*SUPPLIED RECORDS*
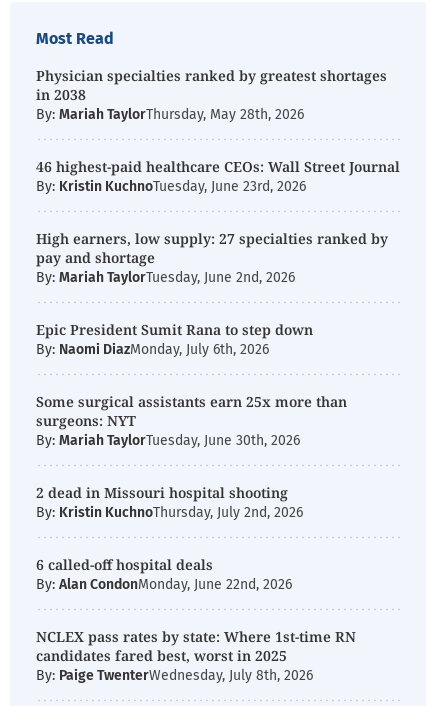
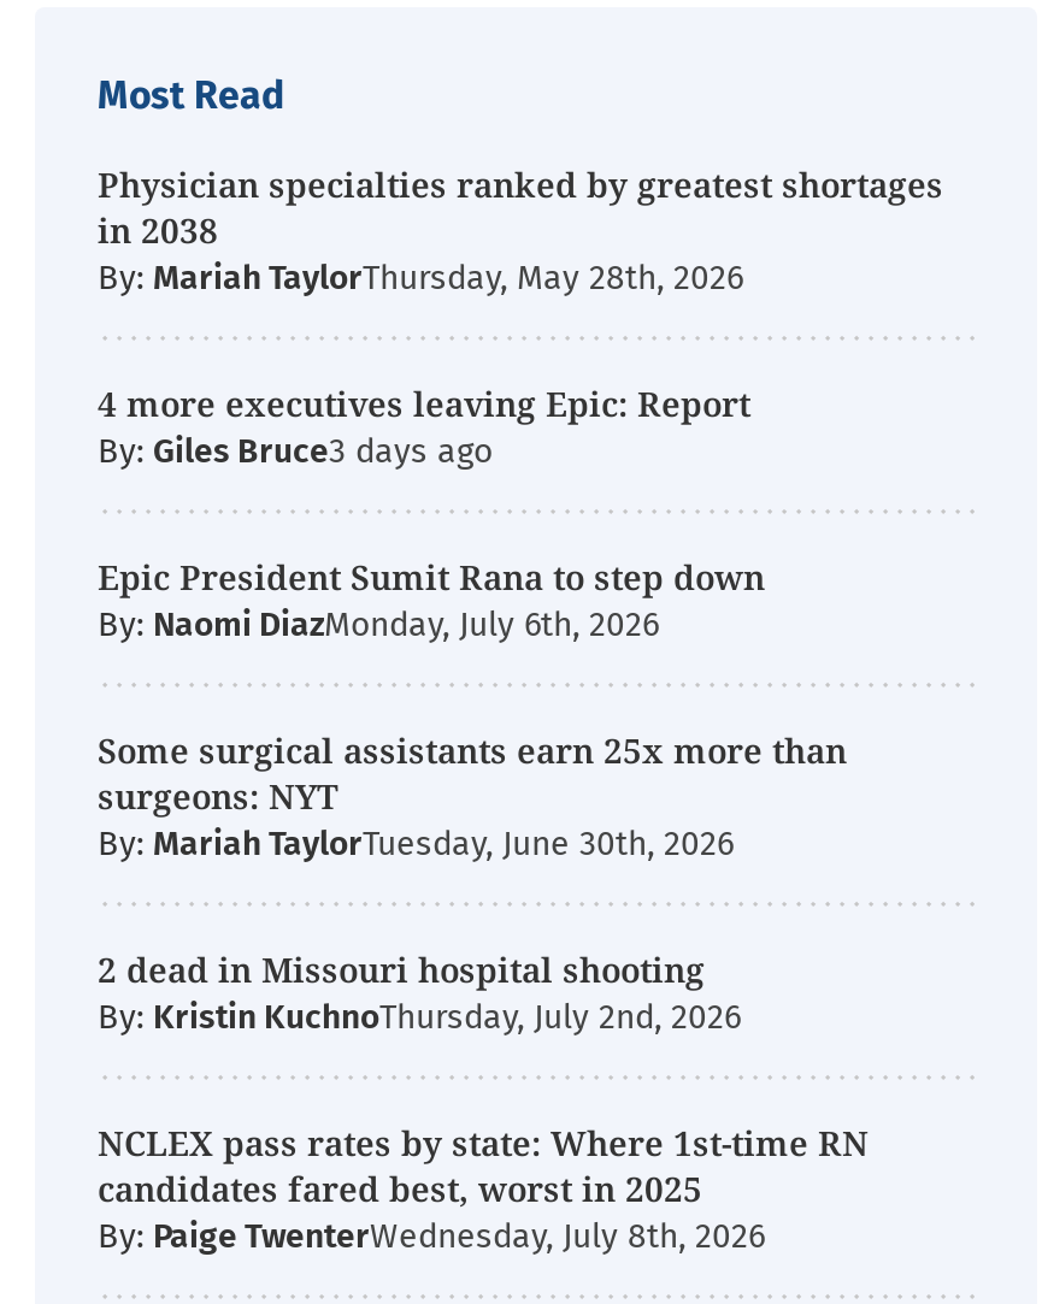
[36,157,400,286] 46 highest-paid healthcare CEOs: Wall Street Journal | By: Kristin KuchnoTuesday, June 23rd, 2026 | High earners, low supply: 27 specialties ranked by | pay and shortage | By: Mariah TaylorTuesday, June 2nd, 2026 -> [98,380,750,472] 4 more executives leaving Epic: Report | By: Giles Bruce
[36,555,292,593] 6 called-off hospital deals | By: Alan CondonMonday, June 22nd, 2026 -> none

--

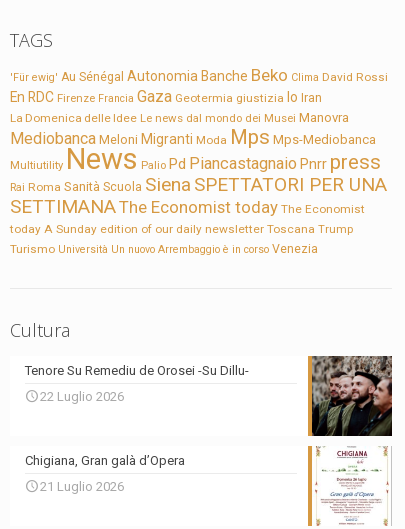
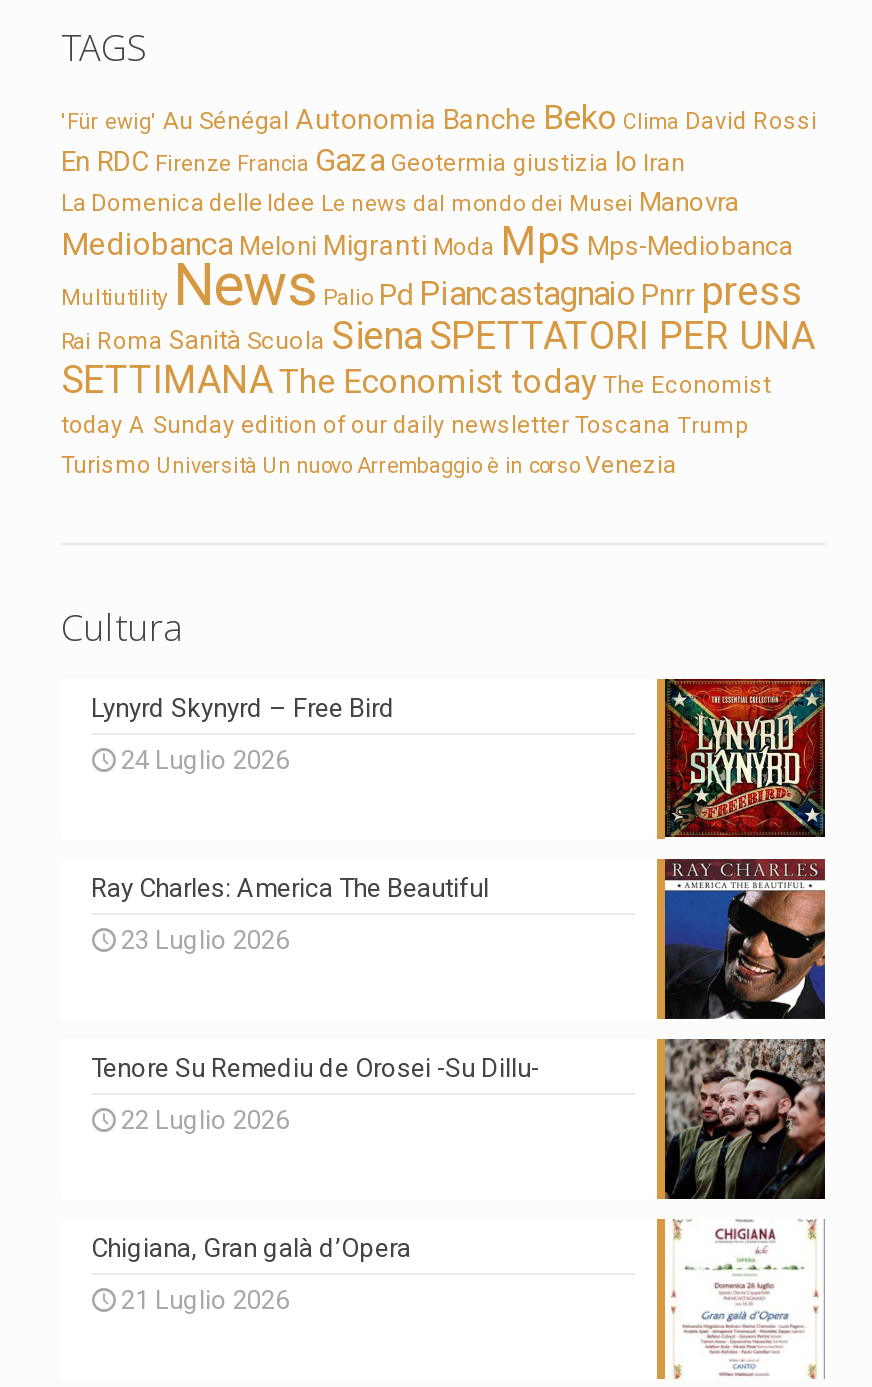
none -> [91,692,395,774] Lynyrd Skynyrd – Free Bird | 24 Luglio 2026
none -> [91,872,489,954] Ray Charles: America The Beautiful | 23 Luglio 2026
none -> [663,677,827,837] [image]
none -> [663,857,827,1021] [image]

*WHAT YOU SHOULD DO*
In the listing above, find the line holding "none -> [91,872,489,954]" and the line holding "none -> [663,857,827,1021] [image]", then output those two lines and every line between them exactly.

*TASK ANSWER*
none -> [91,872,489,954] Ray Charles: America The Beautiful | 23 Luglio 2026
none -> [663,677,827,837] [image]
none -> [663,857,827,1021] [image]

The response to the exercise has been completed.